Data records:
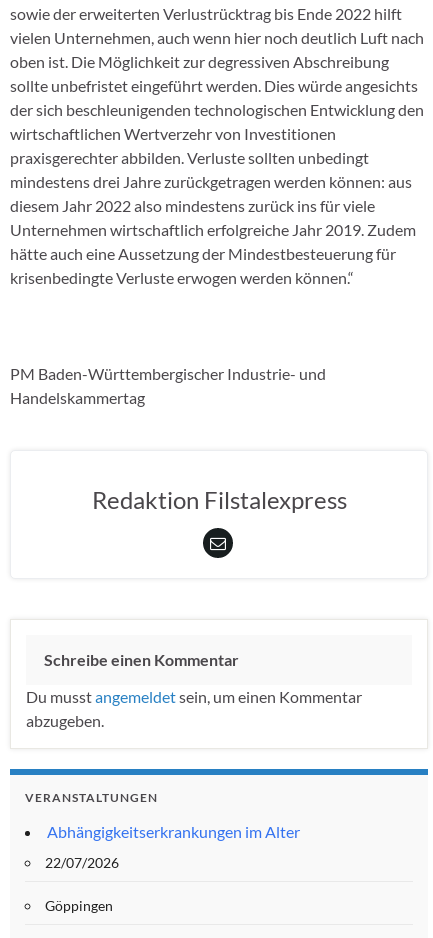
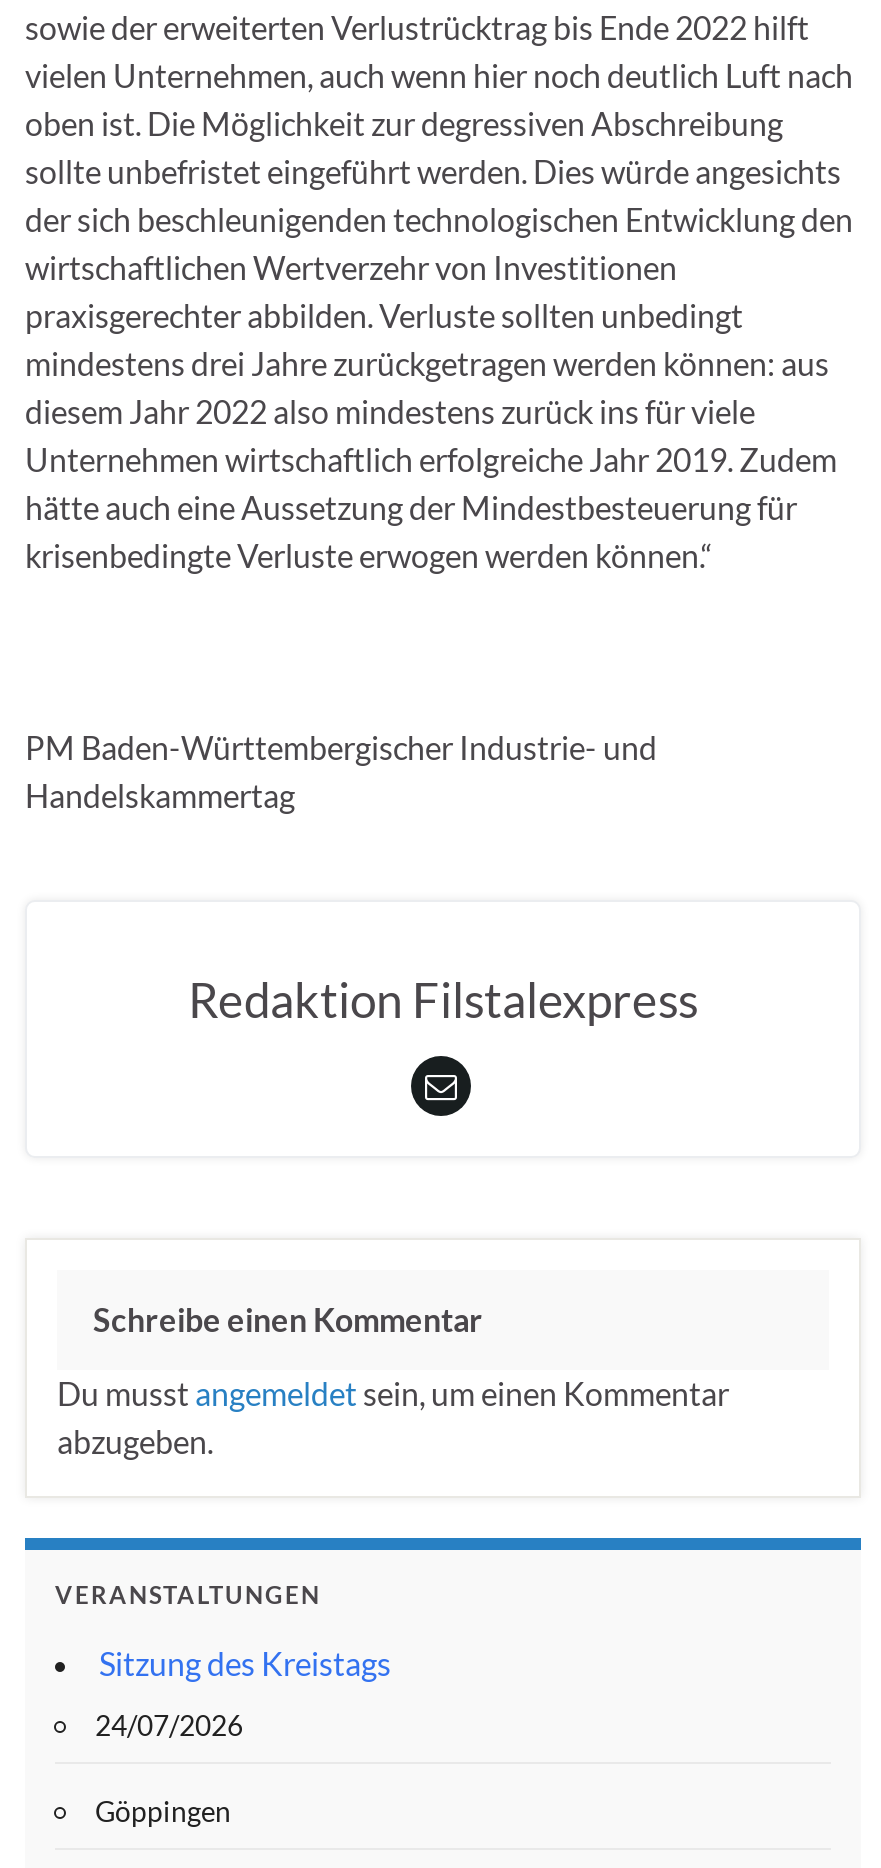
- Abhängigkeitserkrankungen im Alter
+ Sitzung des Kreistags

- 22/07/2026
+ 24/07/2026
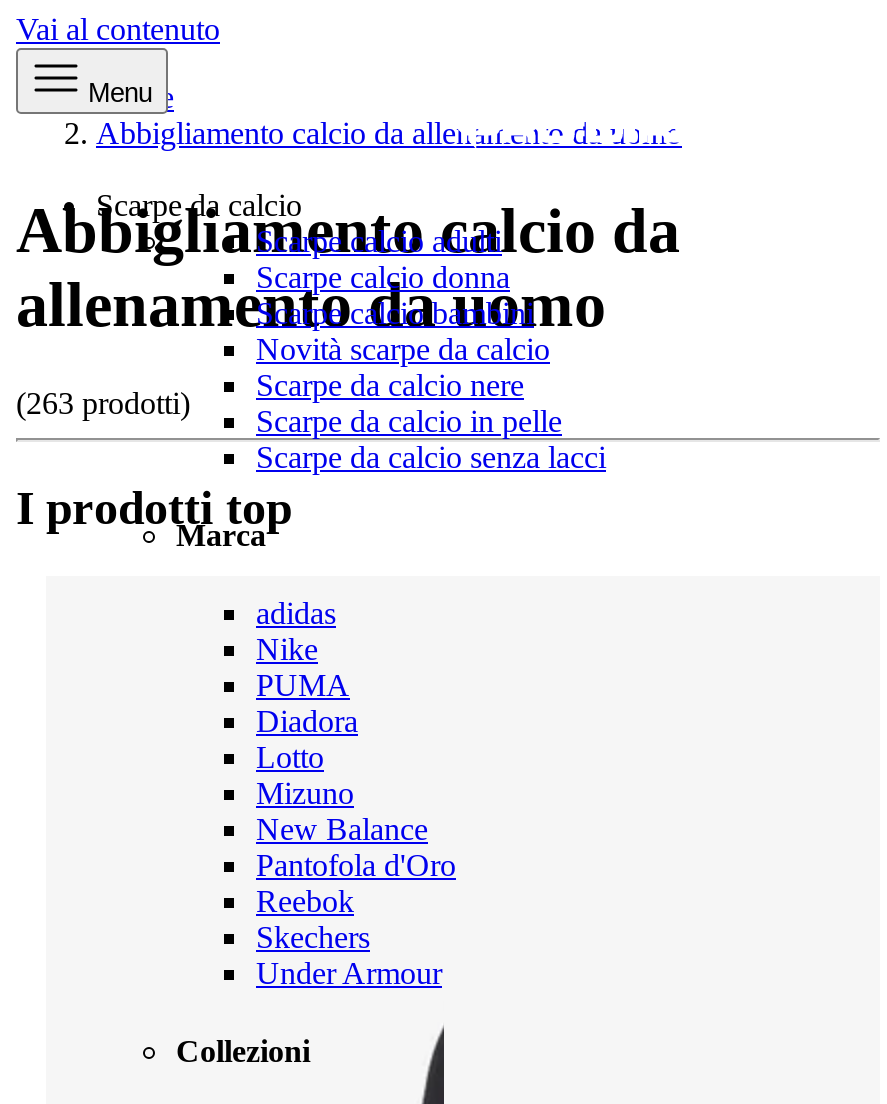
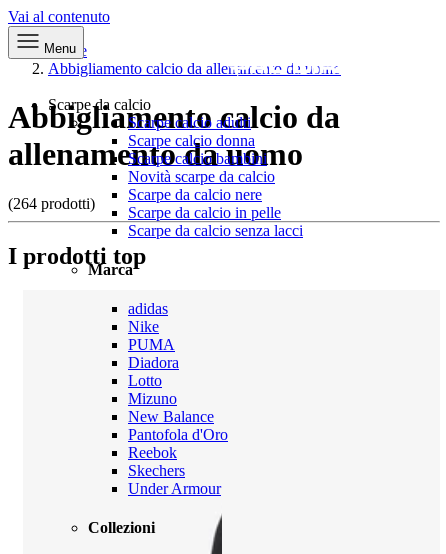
- (263 prodotti)
+ (264 prodotti)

Problem: Every line above should be copied exactly; do not carry over the pictures.

Result for this exercise:
- Abhängigkeitserkrankungen im Alter
+ Sitzung des Kreistags

- 22/07/2026
+ 24/07/2026
- (263 prodotti)
+ (264 prodotti)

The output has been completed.